The point is that beyond the novelty lies overpowered nonsense, which makes you feel dead clever, as if you were noticing hacks to be fooled that developers missed. Imagine that Cannily, moving the relic in the spire to triple his injuries, the number of buffs, or make him activate ten times instead of two. After inventing, where to make effective cuts with a scalpel One die, it becomes a destructive and elastic tool – and when you play enough gears to pour the required number of points to the tree of the Perma entity entity, you can crack the textbook and draw 20 cards for a refund. He is stupid, excessive, but it works.
Price is longevity. In each gear it will not last long before I pack absolutely a destructive combination, and then just play it. A scarce, exquisite murder that is spire, sees that you are going ending, drawing enough cards, while generating enough energy to infinitely play on penniless Schmuk. With diceomancer, I can happen in my family when they start working, often pasteing every monster in the first round. Each hand is a mystery, until you hit the point where you are so powerful that the puzzle becomes negligible – then you like it for a while, go fishing and start again.

Or leave it there! About twelve hours took me to reach the top of this modernization, at which moment I saw everything and broke the game in several different ways. For many it will be a reasonable stop point. There are currently customary 20 ranks of the ascension, but the challenges they present do not escalate quickly enough to balance the basic difficulty of becoming relatively effortless when you came up with a few tricks. In addition, improving optimal strategies is not really a goal. Dichemancer is not a pit where you can disappear for hundreds of hours, it is a neat cave you fall into to see stalactites.

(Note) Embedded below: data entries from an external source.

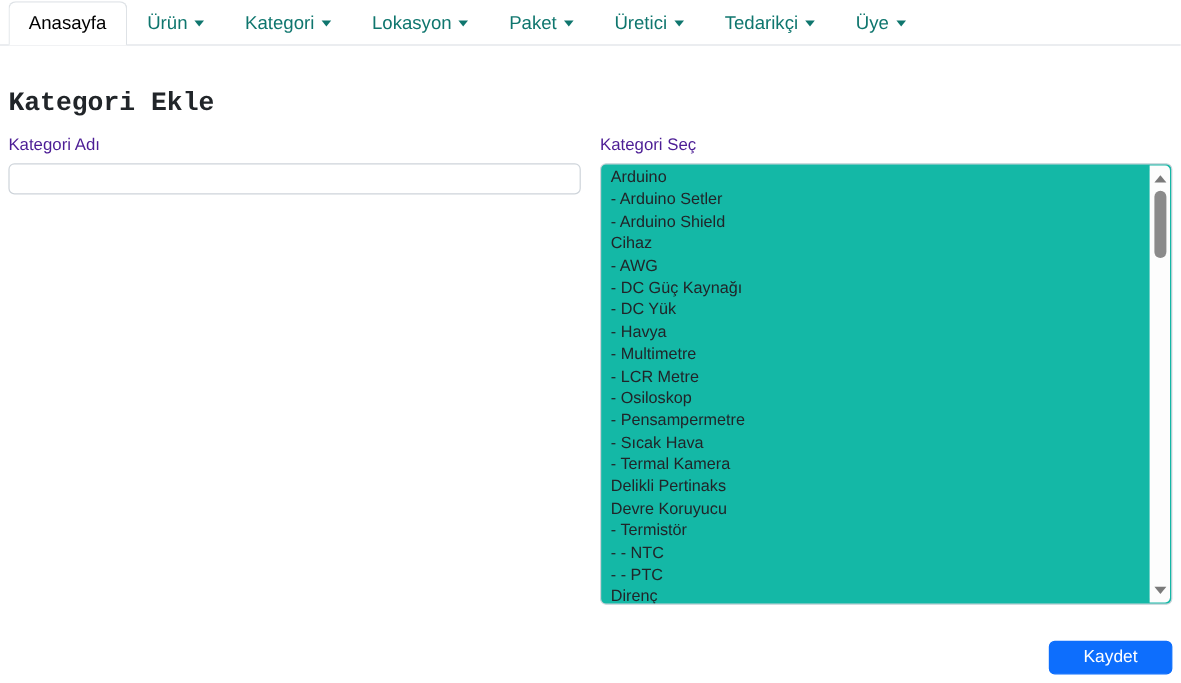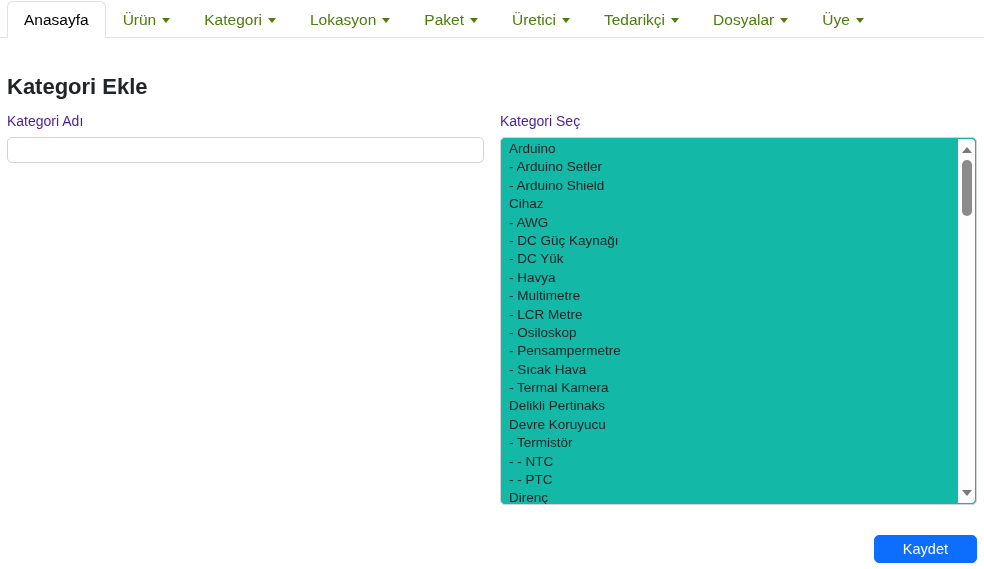"Ürün" .nav-link { color: #4d7c0f -> #0f766e }
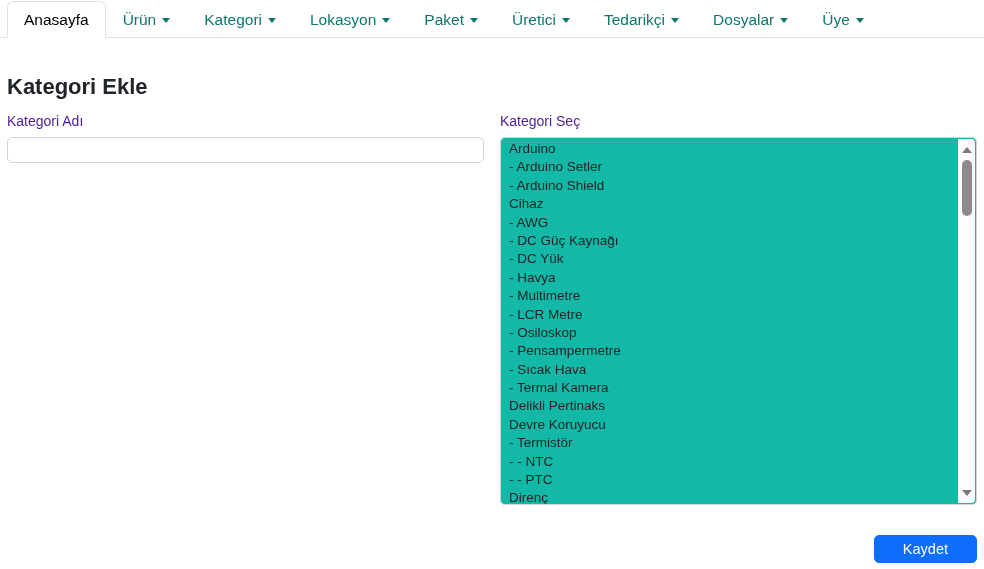"Dosyalar" li.nav-item { html: <li> <a><span>Dosyalar</span><span></span></a> </li> -> none }
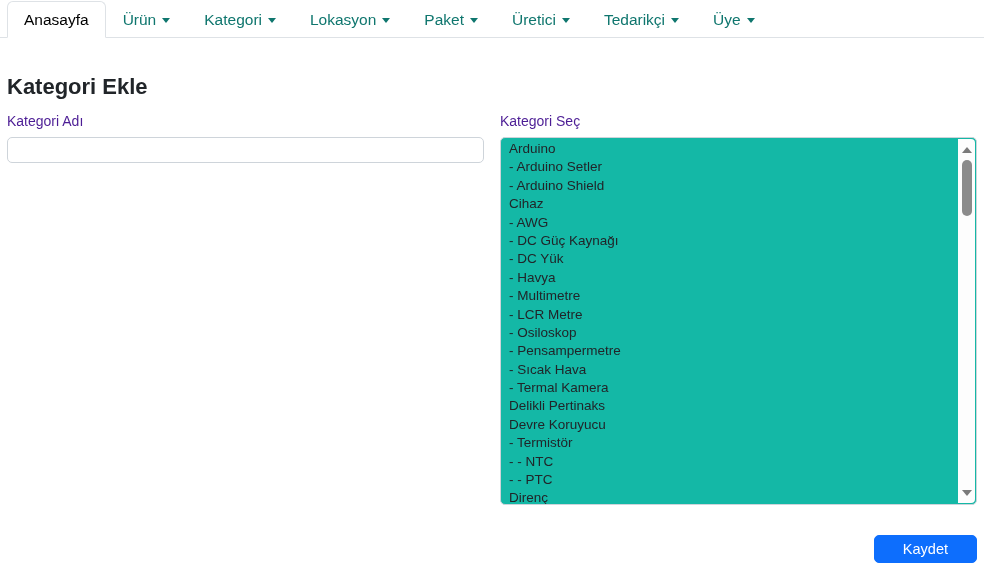"Kategori Ekle" .page-title { font-family: none -> Liberation Mono, monospace }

“Hack The Rules” is an ambition that I applaud and Dichemancer is virgin enough to upload some whoopa. Take a look at any bend and something clever or fun is happening: one part of the card is a hat for death, with a man wearing a familiar backpack tower and armament of bags on the bearing. One meeting makes you a participant Reluctance to lose test. S’Gold.
A reduced possibility of a replay comes with great power, but that’s fine. Diceomancer is here for a good time, not a long time, and this is part of what makes it worth yours.